Huellas.
Los
hijos nos continúan, dicen. Nos dan la esperanza de que al morir no nos iremos
del todo. Algo de nosotros permanecerá, dicen. Los hijos son entonces una
especie de garantía contra la muere, nuestra forma tramposa y sin duda fallida
de sacarle la vuelta.
Me
niego. Digo que no. No quiero.
No
eres un falso boleto para comprarme eternidad. No estás aquí para continuarme
¿Continuar qué? ¿A mí? ¿Y por qué habría de continuar yo? ¿Qué hay en mí que
debiera guardarse para la posteridad? Soy esto que soy solamente, tan de paso
como cualquiera. Hoy estoy, supongo que estaré por un tiempo, luego dejaré de
estar. ¿Debería dejar alguna huella? Dicen que los grandes hombres las dejan,
pero yo no soy un gran hombre sino uno mediano, quizá pequeño. Mis huellas serán borradas por
la espuma de alguna ola, quizá al principio no del todo, pero la siguiente ola las borrará
por completo. Hay algo de paz en esa certeza: ser suavemente borrado como se borran
muchas otras cosas. La arena queda limpia, o no: si te fijas bien hay vida en
ella: cangrejos diminutos que se entierran en cuanto la ola se va, fragmentos
de algas, conchas rotas. De las huellas nada, ni el recuerdo de que algunas vez
estuvieron allí, hondas o leves, de la medida justa de los pies de alguien.
Hay
arena que nunca ha tenido huellas, arena nunca pisada en alguna isla remota.

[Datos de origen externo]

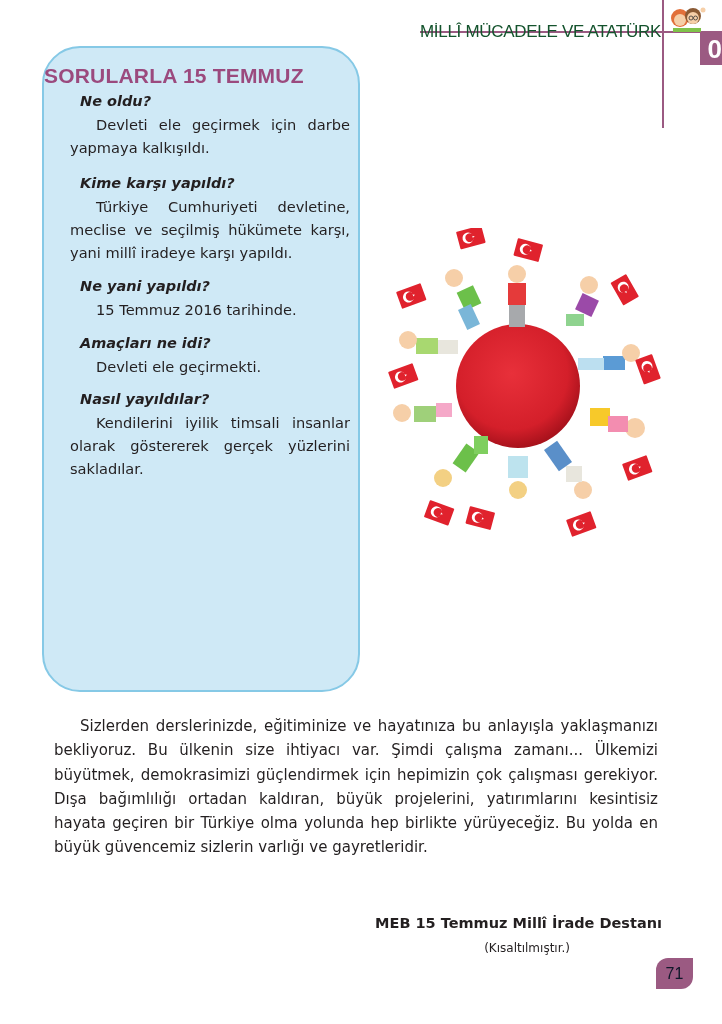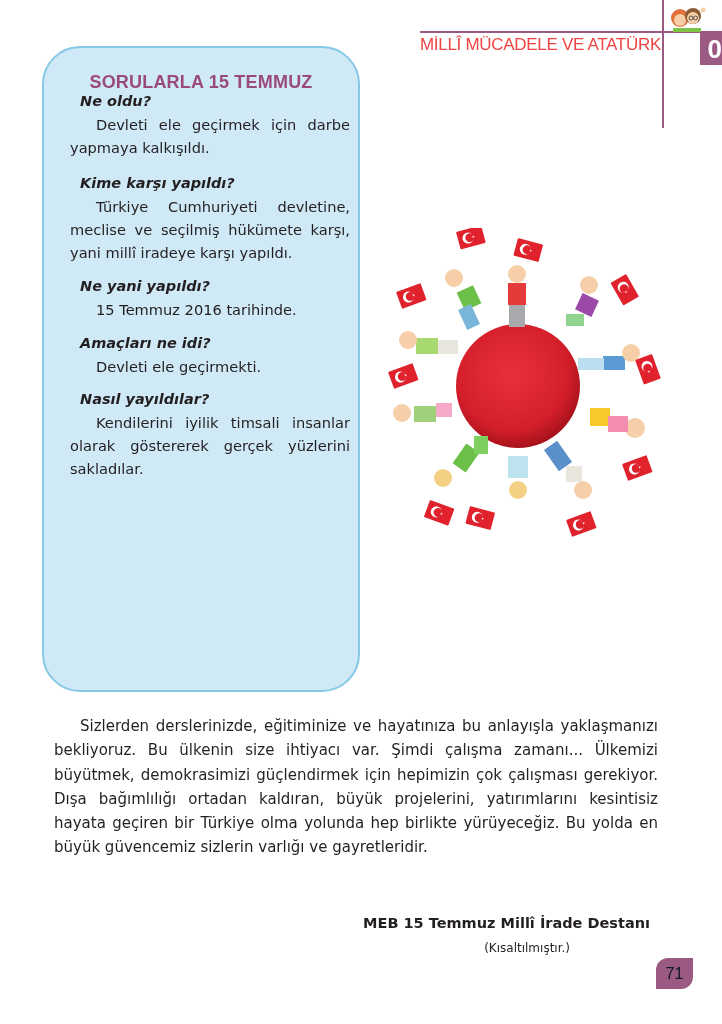--- a/index.html
+++ b/index.html
@@ -6,55 +6,55 @@
   body {
     width:722px; height:1024px; position:relative; overflow:hidden;
     background:#ffffff;
     font-family:"DejaVu Sans", sans-serif;
     color:#231f20;
   }
   
   .hdr-hline { position:absolute; left:420px; top:31px; width:302px; height:2px; background:#9b5a82; }
   .hdr-vline { position:absolute; left:662px; top:0; width:2px; height:128px; background:#9b5a82; }
   .hdr-title {
-    position:absolute; left:420px; top:35px; width:238px; text-align:right;
-    font-family:"Liberation Sans", sans-serif; font-size:17px; color:#ef4444;
+    position:absolute; left:420px; top:22px; width:238px; text-align:right;
+    font-family:"Liberation Sans", sans-serif; font-size:17px; color:#14532d;
     letter-spacing:-0.3px; white-space:nowrap;
   }
   .unit-badge {
     position:absolute; left:664px; top:33px; width:44px; height:32px;
     background:#9b5a82; color:#fff; border-top-right-radius:14px;
     font-family:"Liberation Sans", sans-serif; font-weight:bold; font-size:26px;
     line-height:32px; text-align:center;margin-left:36px;
   }
   .mascot { position:absolute; left:667px; top:2px; width:40px; height:30px; }
 
   
   .qbox {
     position:absolute; left:42px; top:46px; width:318px; height:646px;
     background:#cfe9f6; border:2px solid #86c9e6;
     border-radius:38px 38px 38px 38px; box-sizing:border-box;
   }
   .qbox-title {
-    position:absolute; left:0; top:24px; width:100%; text-align:center;
-    font-family:"Liberation Sans", sans-serif; font-weight:bold; font-size:18px;
+    position:absolute; left:0; top:16px; width:100%; text-align:left;
+    font-family:"Liberation Sans", sans-serif; font-weight:bold; font-size:21px;
     color:#9b4a7e; letter-spacing:0.2px;
   }
   .qa { position:absolute; left:10px; width:296px; font-size:14.6px; line-height:23px; }
   .q { font-weight:bold; font-style:italic; padding-left:26px; font-size:14.5px; }
   .a { text-align:justify; text-indent:26px;margin-left:16px; }
 
   
   .illus { position:absolute; left:378px; top:228px; width:306px; height:314px; }
 
   
   .letter { position:absolute; left:54px; top:710px; width:604px; font-size:15px; line-height:24.3px; }
   .letter p { margin:0; text-align:justify; text-indent:26px; }
   .source {
-    position:absolute; left:320px; top:915px; width:330px; text-align:right;
+    position:absolute; left:332px; top:915px; width:330px; text-align:right;
     font-weight:bold; font-size:14.5px;
   }
   .source-note {
     position:absolute; left:380px; top:941px; width:190px; text-align:right;
     font-size:12px;
   }
   .page-num {
     position:absolute; left:656px; top:958px; width:37px; height:31px;
     background:#9b5a82; color:#0f172a; font-size:16px; line-height:31px; text-align:center;
     border-top-left-radius:12px; border-bottom-right-radius:12px;

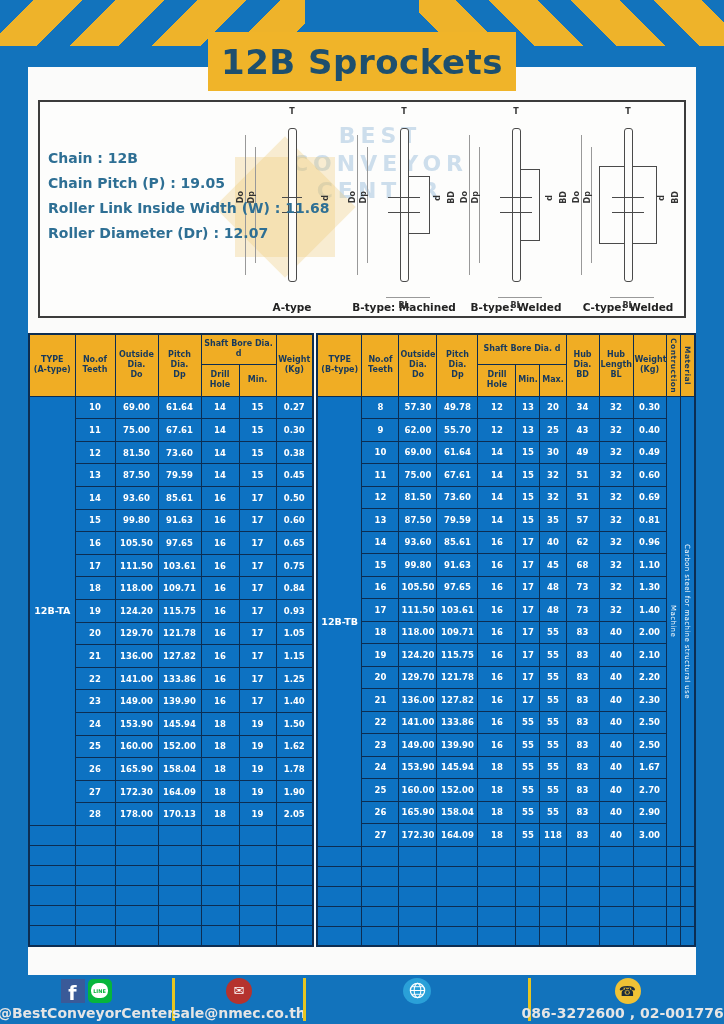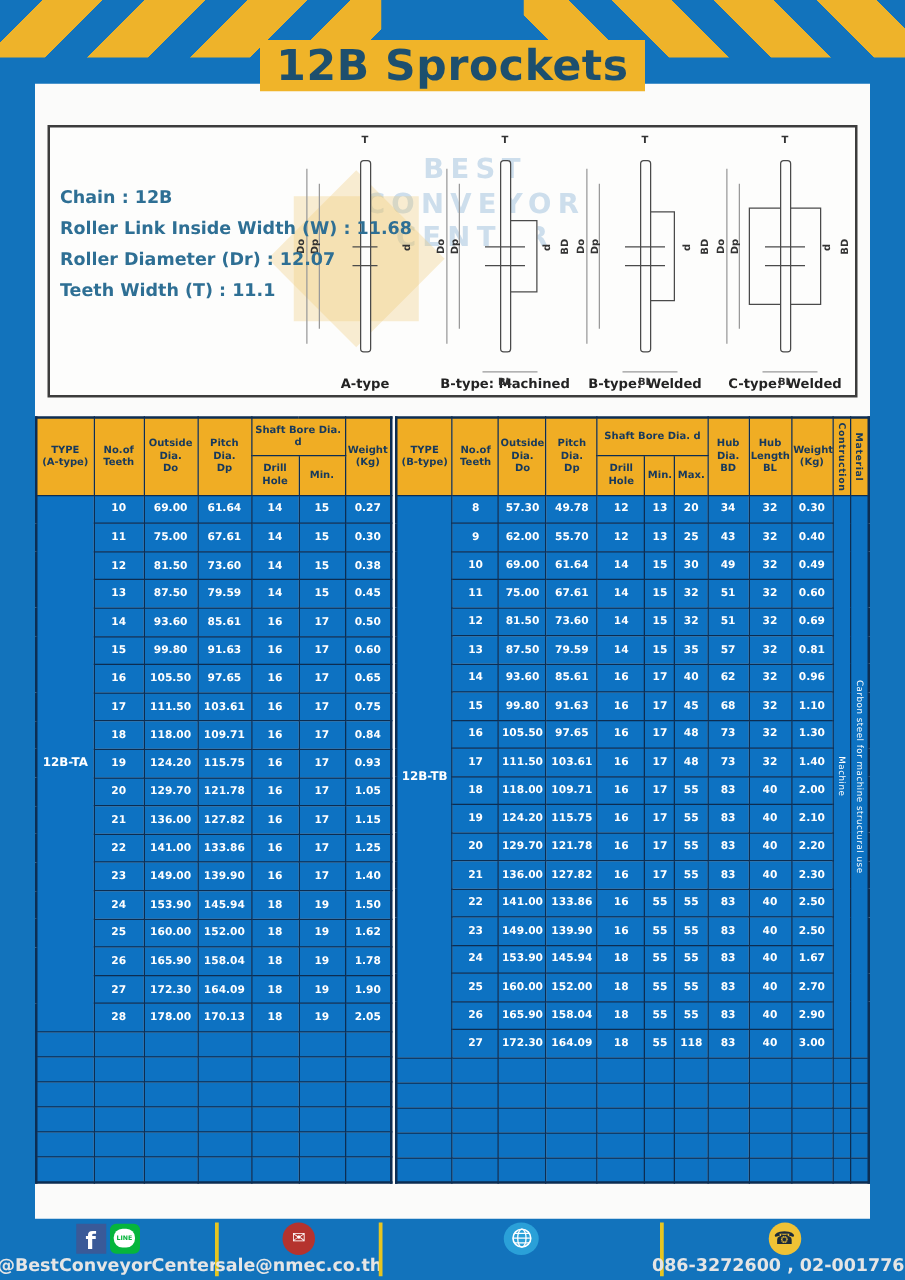--- a/index.html
+++ b/index.html
@@ -13,21 +13,21 @@
   
   .stripes { position:absolute; top:0; height:46px; z-index:1; }
   .stripes.left  { left:0;  width:305px; background: repeating-linear-gradient(135deg, transparent 0 24px, #eeb32a 24px 58px); }
   .stripes.right { right:0; width:305px; background: repeating-linear-gradient(45deg,  transparent 0 24px, #eeb32a 24px 58px); }
 
   
   .card { position:absolute; left:28px; top:67px; width:668px; height:908px; background:#fbfbfa; z-index:2; }
 
   
   .banner { position:absolute; left:50%; top:32px; transform:translateX(-50%);
-    width:308px; height:41px; background:#f0b429; z-index:6;
+    width:308px; height:59px; background:#f0b429; z-index:6;
     display:flex; align-items:center; justify-content:center; }
   .banner h1 { font-size:34px; font-weight:bold; color:#1d4f6e; letter-spacing:.5px; }
 
   
   .specs-box { position:absolute; left:10px; top:33px; width:648px; height:218px;
     border:2px solid #3c3c3c; background:#fdfdfc; overflow:hidden; }
   .spec-lines { position:absolute; left:8px; top:44px; z-index:3; }
   .spec-line { font-size:14px; font-weight:bold; color:#2e6f94; line-height:1.78; white-space:nowrap; }
 
   
@@ -120,23 +120,23 @@
           <div></div>
         </div>
       <div class="wm-text">
           <div>BEST</div>
           <div>CONVEYOR</div>
           <div>CENTER</div>
         </div>
     </div>
     <div class="spec-lines">
         <div class="spec-line">Chain : 12B</div>
+        <div class="spec-line">Chain Pitch (P) : 19.05</div>
         <div class="spec-line">Roller Link Inside Width (W) : 11.68</div>
         <div class="spec-line">Roller Diameter (Dr) : 12.07</div>
-        <div class="spec-line">Teeth Width (T) : 11.1</div>
       </div>
     <div class="figs">
         <div class="fig a">
           <div class="draw">
             <div class="dimline-do"></div>
             <div class="dimline-dp"></div>
             <div class="plate"></div>
             <div class="bore"></div>
             <span class="dim t">T</span>
             <span class="dim do">Do</span>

¿Imaginas una arena nunca pisada? Y hay arena que se ha llenado de las marcas de
miles de pasos, que viaja lejos, a donde no hay arena, transportada en los pies
de quienes por allí pasaron. ¿La arena fue piedra antes? ¿La piedra se hizo
arena a golpes de mar? ¿Cuánto mar hace falta para que se haga arena la piedra?
¿Y qué soy yo, qué es mi tiempo ante el tiempo del mar, de la roca, de la
arena? Un soplo. Un guiño. Un cangrejo. ¿Tiene sentido entonces jugar a ser
eterno? ¿Dejar alguna huella? Yo escribo. Pongo palabras sobre el papel
blanco ¿Las pongo para que duren? ¿Para que sean mi huella? ¿Escribir es ir
dejando huellas hechas de letras en la arena de la página? ¿Qué ola borrará mis
letras?
No.
Tampoco escribo para dejar huella. Escribo para aprender, para pensar, para
alcanzar a otros o mejor aún, para que otros, al leerme, me alcancen. Para
alcanzarnos. Para decir: ¿estás allí? ¿Sí? Yo estoy aquí, extendamos la mano,
toquémonos un instante. Ahora. Hoy. Hay tantos libros y tantas páginas en los
libros y tantas palabras en las páginas. Un puñado de libros permanecen, los
otros miles (los míos entre ellos) serán borrados por las olas que borran los libros. ¿Qué huella podría quedar de mis palabras? Ninguna. Solo arena,
fragmentos de algas, cangrejos.
Quizá
no me importa dejar una huella que dure un poco más que otras huellas. Al final
todas las huellas, aún las más hondas, serán borradas por el mar.
Veo
mis huellas en la arena. Trazan un camino poco recto, dubitativo, torpe a
veces. Están hechas de haber tocado a otros, de haber sido tocado. Eso pasa:
nos tocamos. Vidas que se cruzan, ojos que se cruzan, a veces detenerse un
momento y extender la mano. Los dedos se rozan y se llevan la memoria de esos
dedos. Ya no son los mismos dedos sino unos nuevos, con un poco de los otros,
algo tenue, una resonancia, un eco. Mis huellas son tocar y ser tocado, algunas
palabras que supieron tener luz, más silencios que palabras, una lentitud, un asombro. Veo mis huellas y
veo que desde el mar crece una ola, ni siquiera una grande. Choca con ese ruido
que hacen las olas al chocar, como exigiendo silencio. Se desliza y cubre mis
huellas, luego se guarda de nuevo, vuelve al mar. No queda ninguna huella, solo la
arena limpia de mí.
Tú
no eres mi huella, ni mi defensa contra la muerte, ni mi continuación. Te traje
para que seas, no para seguirme siendo.
Cuestionarse está creencia de continuidad es valiosa para sobreponernos a nuestro Ego.